Whether our journey is geographical, emotional, or spiritual those seem to be underlying questions. We want to “arrive” – with all the various meanings of that word. We want to arrive safely at the end of a geographical journey. We want to arrive in our career with success and recognition. We want to arrive emotionally in the sense of being complete, whole, and satisfied. “To arrive” is somehow seen as having been successful, accomplished, known.
Many of us not only want but often strive to arrive spiritually. Arrival is not, however, the destination of the spiritual journey. Are we there yet? No. How much longer? Eternity. When will get there? Never. The answers on the spiritual journey are different. The spiritual journey is one of eternal progress towards God. This is sometimes called the doctrine of epektasis and attributed to St. Gregory of Nyssa.
And so every desire for the Beautiful which draws us on in this ascent is intensified by the soul’s very progress towards it. And this is the real meaning of seeing God: never to have this desire satisfied. But fixing our eyes on those things which help us to see, we must ever keep alive in us the desire to see more and more. And so no limit can be set to our progress towards God: first of all, because no limitation can be put on upon the Beautiful, and secondly because the increase in our desire for the Beautiful cannot be stopped by any sense of satisfaction.

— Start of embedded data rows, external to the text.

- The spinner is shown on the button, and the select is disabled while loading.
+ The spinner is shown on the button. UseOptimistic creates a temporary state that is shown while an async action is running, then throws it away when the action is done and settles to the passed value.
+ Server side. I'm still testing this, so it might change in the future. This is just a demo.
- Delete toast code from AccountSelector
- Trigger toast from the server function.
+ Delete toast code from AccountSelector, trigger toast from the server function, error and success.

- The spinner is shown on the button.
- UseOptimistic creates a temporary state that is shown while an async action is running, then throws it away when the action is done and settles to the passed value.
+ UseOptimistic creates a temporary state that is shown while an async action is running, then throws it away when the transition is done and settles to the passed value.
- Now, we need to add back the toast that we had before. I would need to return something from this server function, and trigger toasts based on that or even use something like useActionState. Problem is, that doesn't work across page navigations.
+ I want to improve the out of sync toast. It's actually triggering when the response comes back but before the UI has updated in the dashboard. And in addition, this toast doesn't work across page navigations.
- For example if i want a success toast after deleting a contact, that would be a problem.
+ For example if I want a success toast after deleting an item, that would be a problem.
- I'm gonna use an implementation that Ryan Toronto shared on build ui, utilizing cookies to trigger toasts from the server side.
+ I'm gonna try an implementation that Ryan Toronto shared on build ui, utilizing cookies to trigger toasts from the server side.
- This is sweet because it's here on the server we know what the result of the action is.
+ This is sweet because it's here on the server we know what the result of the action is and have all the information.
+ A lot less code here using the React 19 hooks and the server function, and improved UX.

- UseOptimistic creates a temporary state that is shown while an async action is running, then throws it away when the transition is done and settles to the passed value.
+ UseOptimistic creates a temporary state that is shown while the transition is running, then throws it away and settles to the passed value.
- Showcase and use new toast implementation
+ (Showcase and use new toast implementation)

St. Gregory of Nyssa in The Life of Moses
St. Paul describes his own journey as one of stretching and straining forward [epekteinomenos] toward the goal for the prize of the upward call of God in Christ Jesus (Philippians 3:13-14). Paul is describing a constant move forward in an attempt to grasp something. For Gregory this movement describes the soul’s eternal progress in grace and perfection in God. Our longing for God is fulfilled in our progress towards God but is never satisfied. The grace of an unsatisfied soul calls us forward, deeper into the heart of God. I cannot help but wonder if that “grace of unsatisfaction” is not God’s own longing for us.
May the mercy of God and the prayers of Blessed Gregory and all the saints grant us the grace of an unsatisfied soul, the strength and will to strain forward, and the courage to trust the Mystery.